--- Information provided Enclosed Below ---
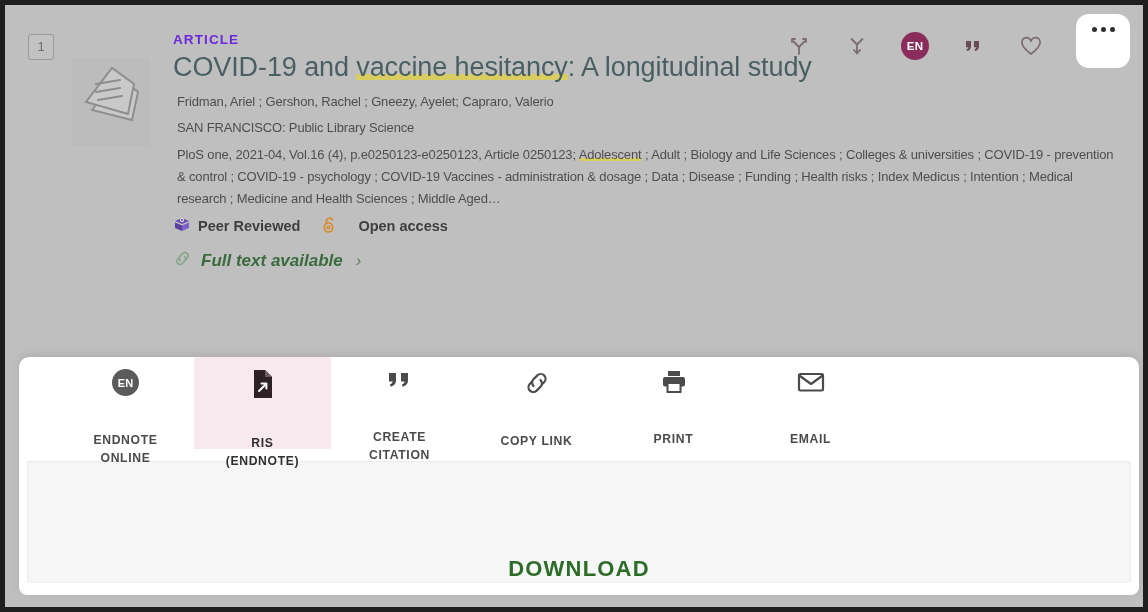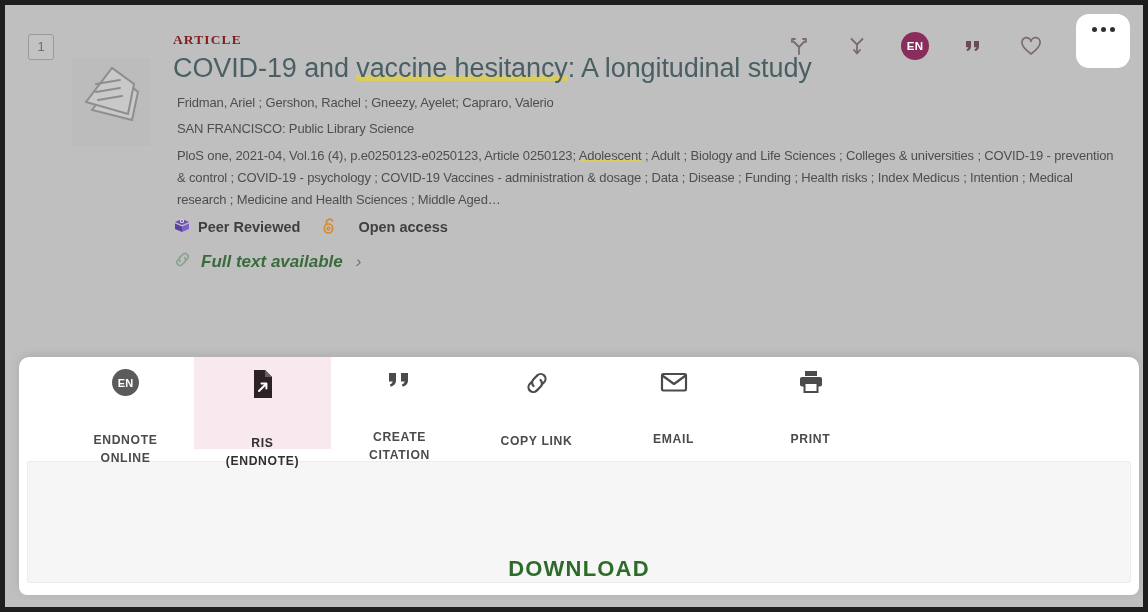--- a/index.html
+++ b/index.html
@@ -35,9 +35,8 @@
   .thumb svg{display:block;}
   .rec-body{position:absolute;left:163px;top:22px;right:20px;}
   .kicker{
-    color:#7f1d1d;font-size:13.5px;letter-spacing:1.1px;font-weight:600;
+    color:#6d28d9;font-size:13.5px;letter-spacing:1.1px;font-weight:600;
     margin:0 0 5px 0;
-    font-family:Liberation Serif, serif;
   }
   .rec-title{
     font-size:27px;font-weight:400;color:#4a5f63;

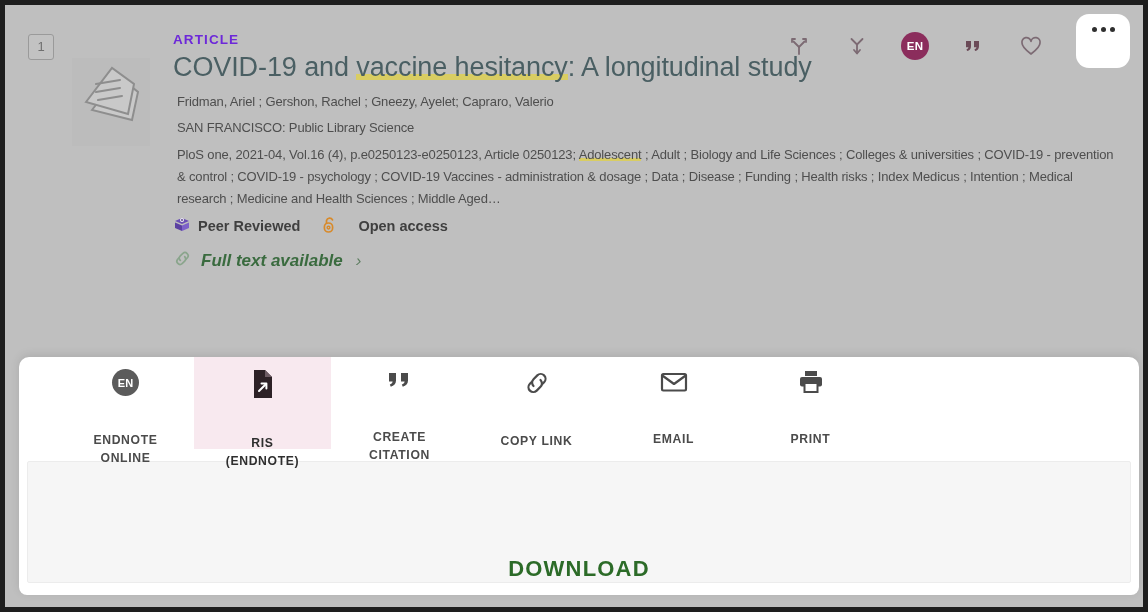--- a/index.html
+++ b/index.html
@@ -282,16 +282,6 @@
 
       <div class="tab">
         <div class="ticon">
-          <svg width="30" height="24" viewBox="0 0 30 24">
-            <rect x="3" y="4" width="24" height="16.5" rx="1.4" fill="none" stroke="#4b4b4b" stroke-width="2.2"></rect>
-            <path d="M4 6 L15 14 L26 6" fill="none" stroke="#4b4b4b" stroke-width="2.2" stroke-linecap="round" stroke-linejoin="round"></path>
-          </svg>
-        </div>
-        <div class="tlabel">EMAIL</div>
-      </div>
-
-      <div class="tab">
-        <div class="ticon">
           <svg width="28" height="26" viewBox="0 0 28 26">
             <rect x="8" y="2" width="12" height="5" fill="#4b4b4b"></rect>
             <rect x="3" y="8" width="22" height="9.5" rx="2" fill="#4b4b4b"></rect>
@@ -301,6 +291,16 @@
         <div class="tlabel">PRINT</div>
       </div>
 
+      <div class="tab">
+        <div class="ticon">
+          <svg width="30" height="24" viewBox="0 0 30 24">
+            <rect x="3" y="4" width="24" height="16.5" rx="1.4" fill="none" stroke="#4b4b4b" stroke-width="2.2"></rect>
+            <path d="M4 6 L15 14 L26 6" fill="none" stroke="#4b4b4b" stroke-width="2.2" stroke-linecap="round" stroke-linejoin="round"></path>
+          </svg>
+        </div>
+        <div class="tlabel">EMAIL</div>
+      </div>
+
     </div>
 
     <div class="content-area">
--- End of Enclosed Information provided ---
**What you will do**:
Looking through the data above, copy out each line in which the string "ticon" occurs.

**Task answer**:
         <div class="ticon">
-        <div class="ticon">
+        <div class="ticon">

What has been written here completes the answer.